Since then, the finance-sustainability link has only become clearer. Beutler reports that some 60 multinational corporations cooperated last year on a “deep dive” into so-called natural capital accounting. They hashed out how to quantify companies’ expenditures or contributions to the “$72 trillion worth of free goods and services” that Mother Nature gifts to the human economy, a figure that is based on United Nations Environment Programme (UNEP) estimates.

Leading global insurers, led by Swiss Re, have teamed up with UNEP to formulate recommendations for “harnessing insurance for sustainable development,” which promises that fuzzy earth-use metrics may soon translate into concrete dollars.

WATER IS PERSONAL

In 2013, Prince Charles organized the A4S CFO Leadership Network, which brings together CFOs from large businesses. The network is co-chaired by John Rogers, CFO of iconic British grocery chain J Sainsbury. The group is pushing for integrated management reporting, which it defines as “embedding environmental and social considerations into management reporting to enhance business decision-making.”

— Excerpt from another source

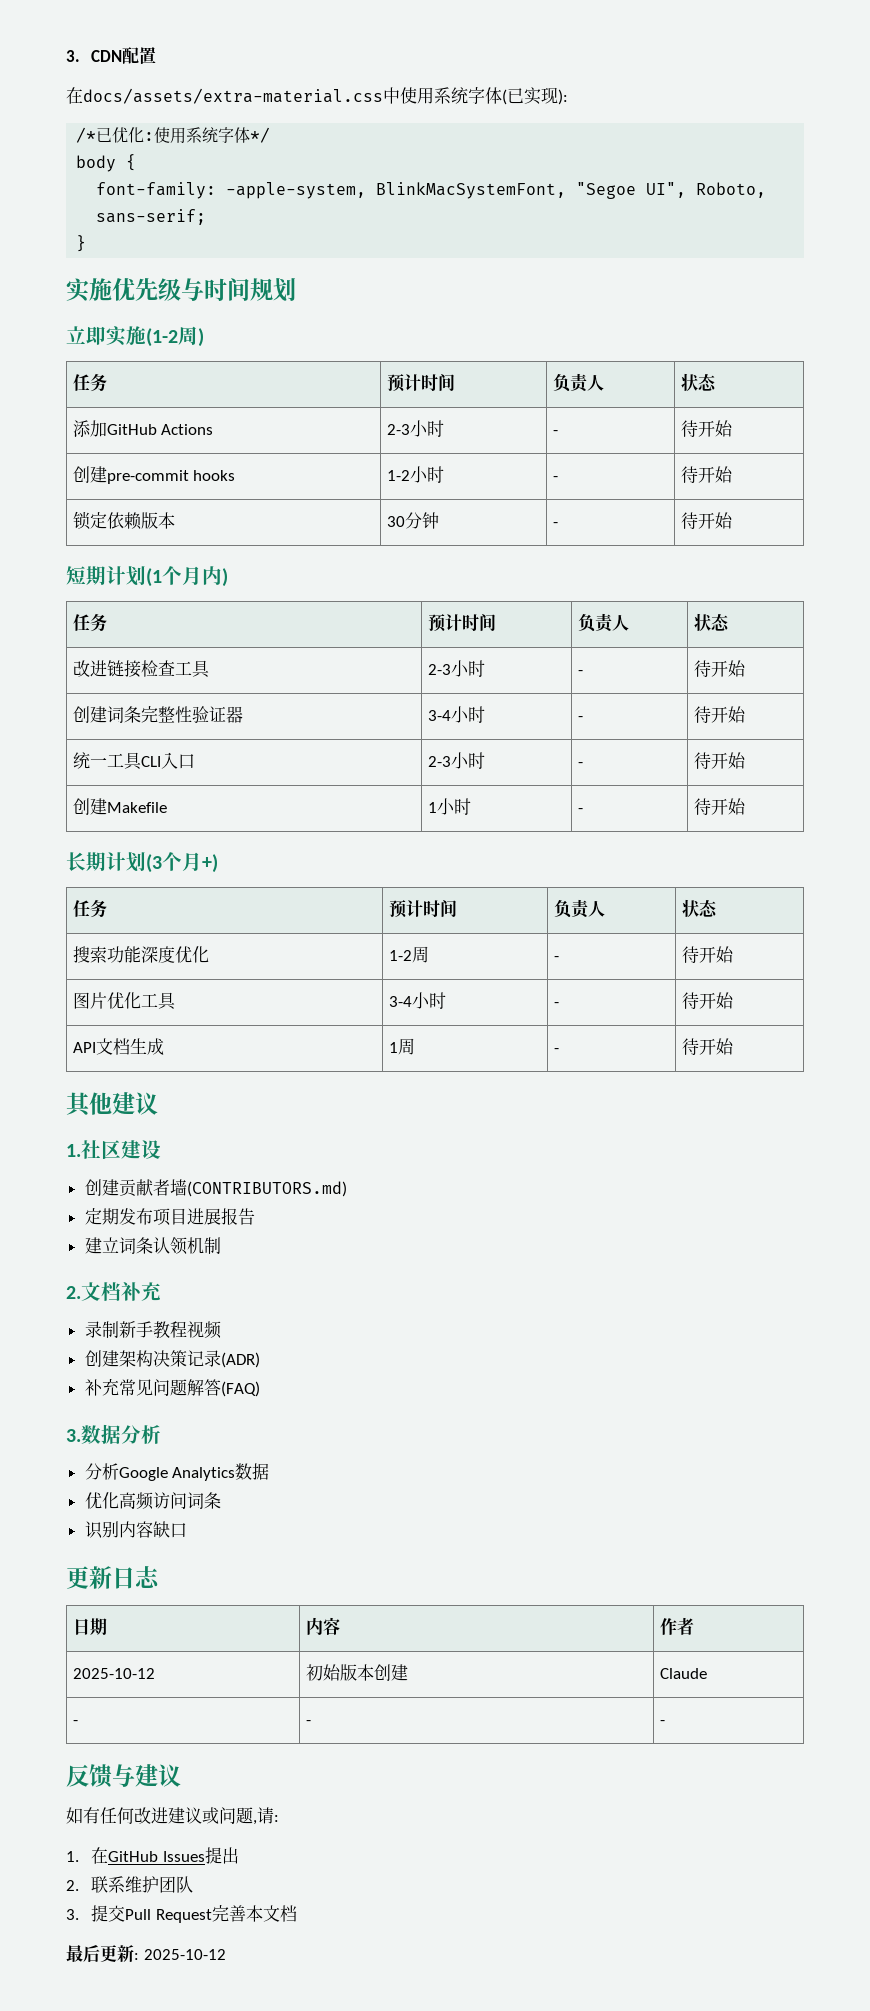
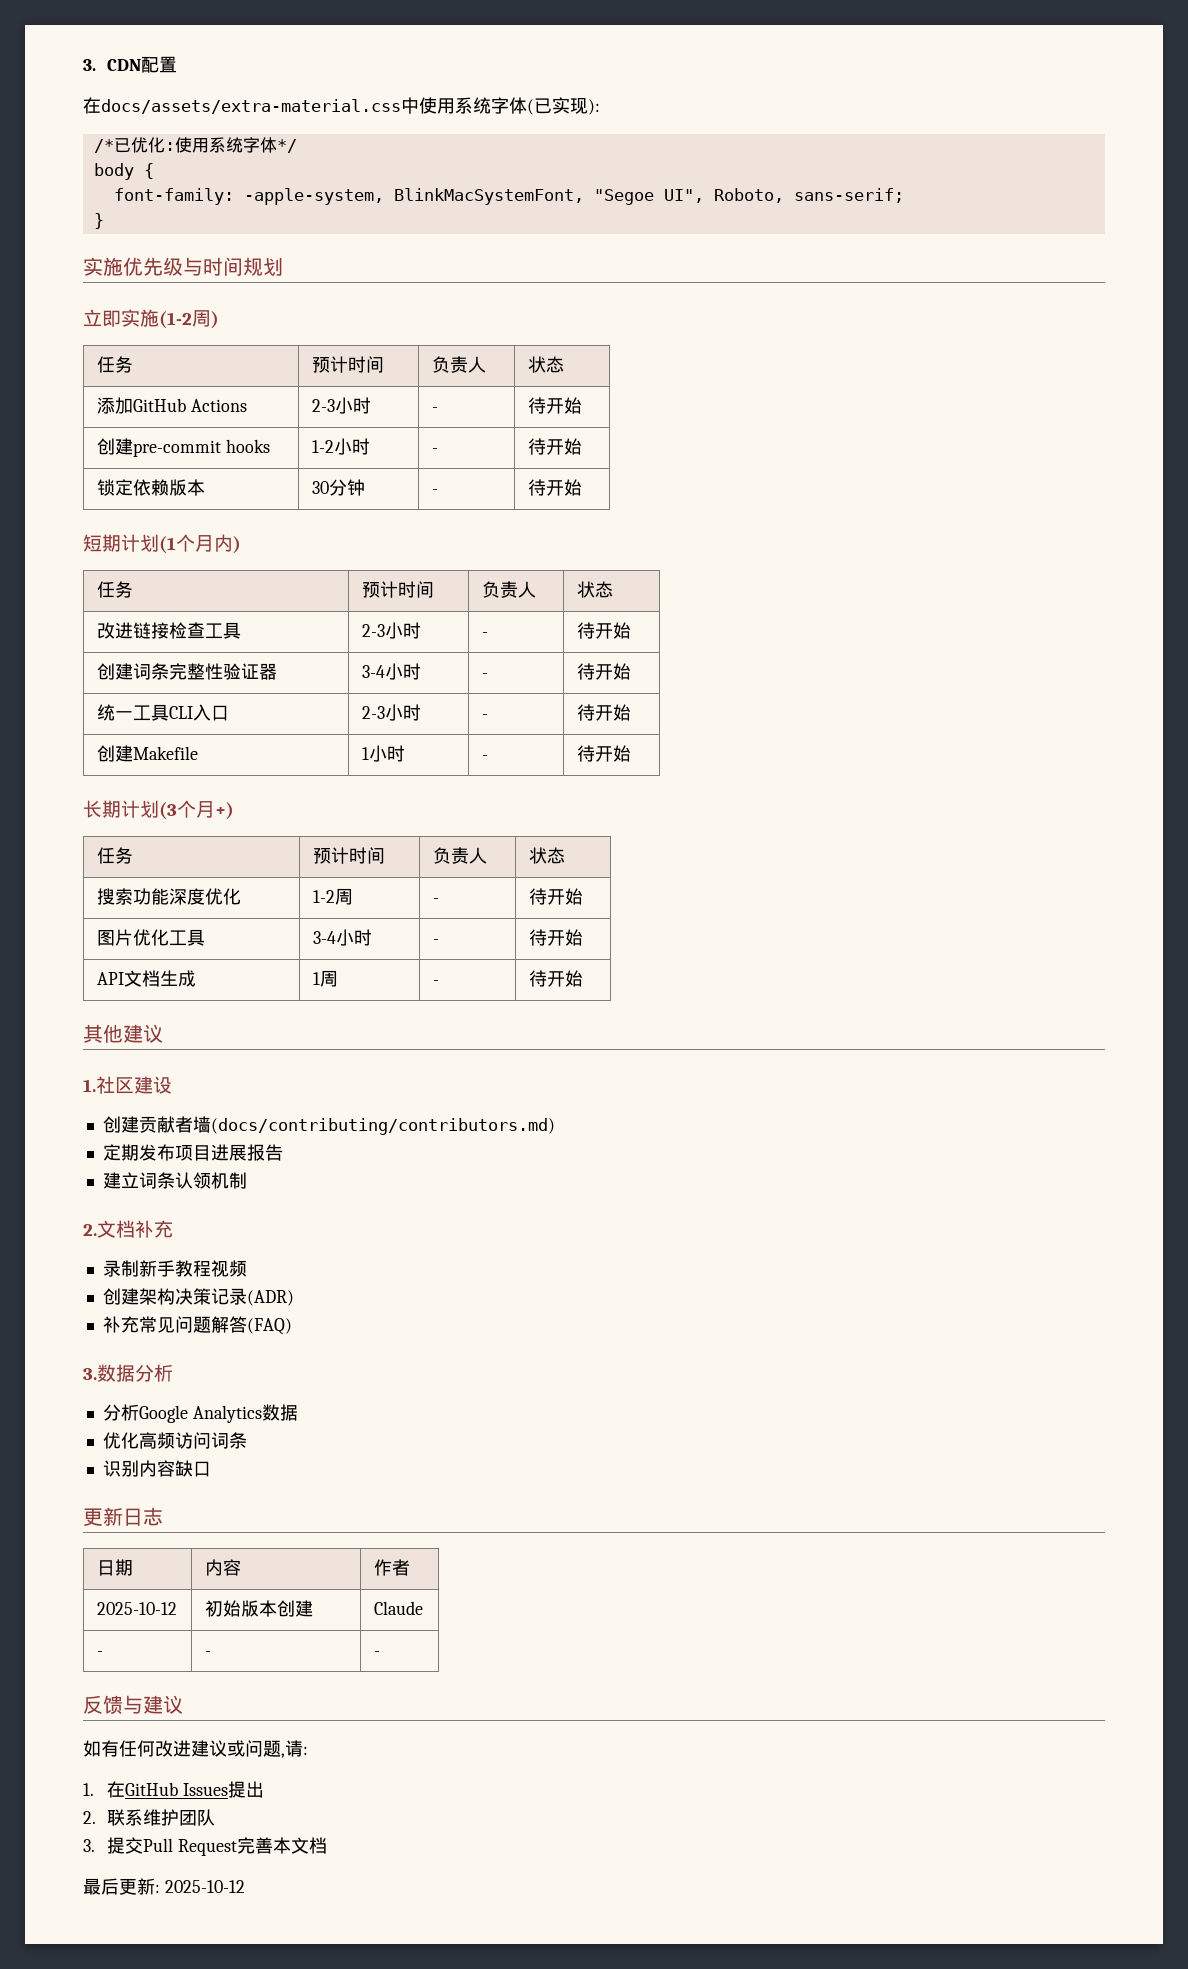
- 创建贡献者墙(CONTRIBUTORS.md)
+ 创建贡献者墙(docs/contributing/contributors.md)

Beneath these amorphous generalities, real-life CFOs are immersing themselves in the topics of energy and water use and planning. Energy is by now traditional terrain for finance officers to cover by driving efficiencies that burnish their firms’ reputations and
bottom lines.

An early hero of energy management was Kurt Kuehn, former CFO of US-based courier and logistics giant UPS. He pushed for the creation of a sustainability steering committee whose most visible achievement was UPS’s introducing alternative-fuel vehicles, which had logged 500 million miles worldwide as of 2015.

“As UPS expands across the globe into emerging markets, that’s where some of our sustainability efforts migrate into being a positive force in the societies that we invest in,” Kuehn told a symposium at Duke University before stepping down last year.

Water is the up-and-coming issue where financial and sustainability planning meet, and it may present still more complexity and risk than energy and traditional commodities. In most parts of the world, water supplies are more likely to be under stress than are fuel or power supplies. Water is priced locally and is influenced by political more than economic logic, making long-term cost predictions challenging. Perceptions that an investor is polluting or overusing water supplies can rile its neighbors more explosively than vague revelations about a global carbon footprint.

“Water is a very personal issue,” Deloitte’s Sarni observes. Coca-Cola remains under fire for tapping India’s increasingly scarce clean water. It mothballed another plant there earlier this year after a long public wrangle, although the company says the plant was shut as a result of a lack of demand.

Offering guidance through the maze of water-use planning is Daniel Schmechel, CFO at Ecolab, a $13.5 billion, Minnesota-based company that designs water, energy and sanitary systems for clients from food processors to textile manufacturers and hospitals. “All CFOs are concerned about volatility in the cost structure, and we’ve seen a real explosion in concern about water volatility over the past five to seven years,” he says.

Schmechel boasts that Ecolab saved its customers 127 billion gallons of water in 2015. It also designed an algorithm of sorts for the future called the Water Risk Monetizer, which it offers for free online. It calculates the clean water available in a given area against likely competition for it and the consequent likelihood of sharp price hikes or shortages. “This is a story that plays out over decades,” Schmechel comments. “But decades is the right perspective for business planning.”

Now projections for water stress, greenhouse gas output and the damage they can cause to corporate reputations are becoming part of standard due diligence when determining sites for new facilities, taking on new suppliers and acquiring new subsidiaries, practitioners say. “People used to take the position that sustainability was the right thing to do,” Deloitte’s Sarni says. “Now we have moved to pointing out the business value—top-line growth, reducing operating risk and costs—just like any other way to create value.” That is language any CFO should understand.